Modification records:
•••••

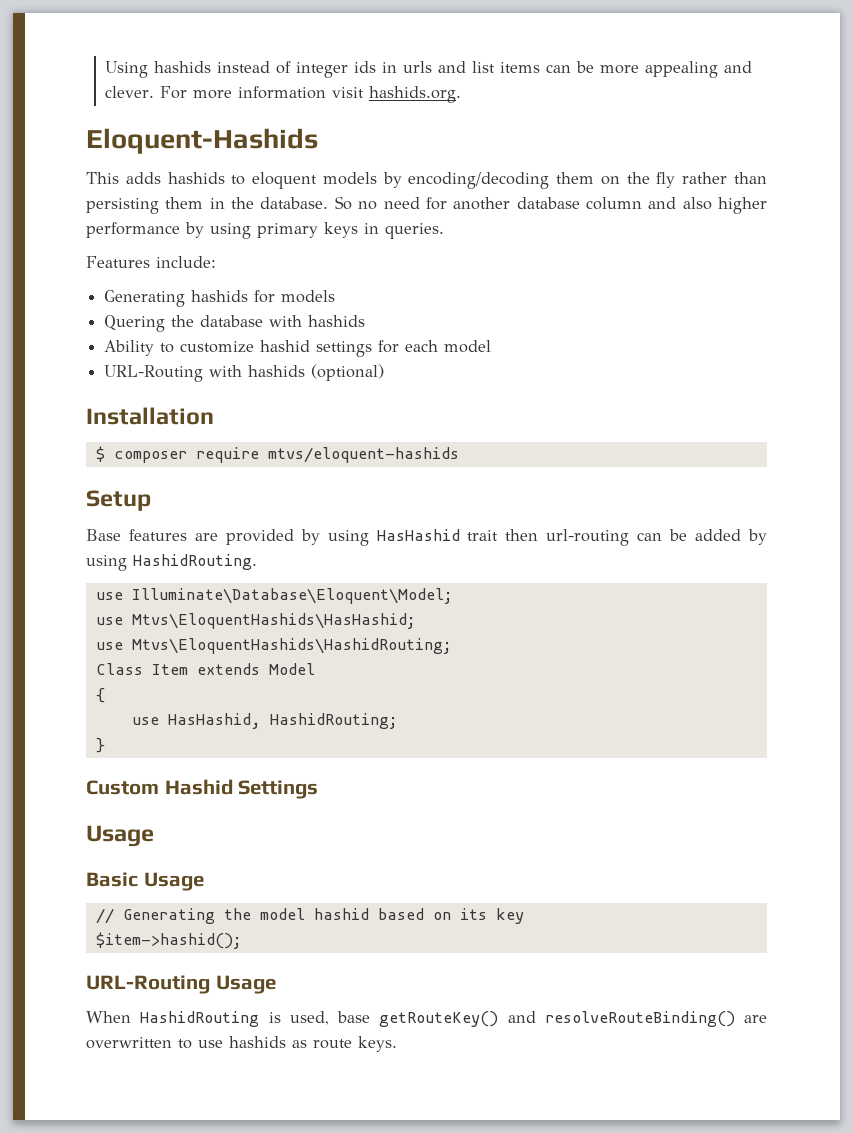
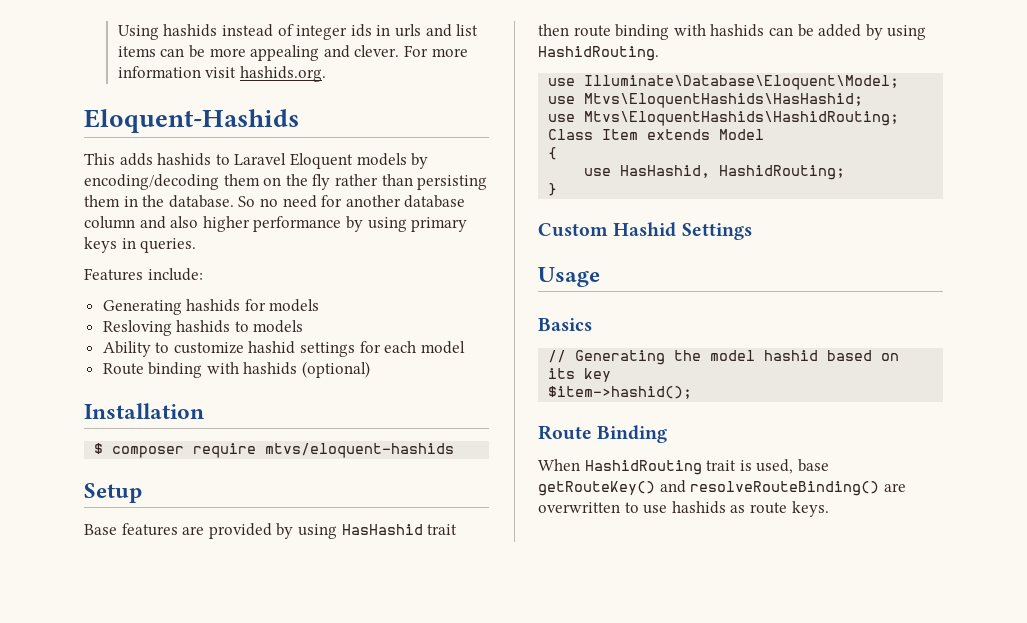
[252,172,318,189] eloquent -> [234,153,353,169] Laravel Eloquent
[104,315,366,332] Quering the database with hashids -> [102,320,304,336] Resloving hashids to models
[104,365,204,382] URL-Routing -> [102,362,203,378] Route binding
[546,529,630,546] url-routing -> [573,24,765,40] route binding with hashids
[86,872,204,891] Basic Usage -> [538,318,592,331] Basics
[86,975,276,994] URL-Routing Usage -> [538,425,668,443] Route Binding
(260, 1019) none -> [706,460,737,471] trait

•••••

- Task to complete -
Please reproduce every entry above exactly, but leave out the pictures.

- Task result -
[252,172,318,189] eloquent -> [234,153,353,169] Laravel Eloquent
[104,315,366,332] Quering the database with hashids -> [102,320,304,336] Resloving hashids to models
[104,365,204,382] URL-Routing -> [102,362,203,378] Route binding
[546,529,630,546] url-routing -> [573,24,765,40] route binding with hashids
[86,872,204,891] Basic Usage -> [538,318,592,331] Basics
[86,975,276,994] URL-Routing Usage -> [538,425,668,443] Route Binding
(260, 1019) none -> [706,460,737,471] trait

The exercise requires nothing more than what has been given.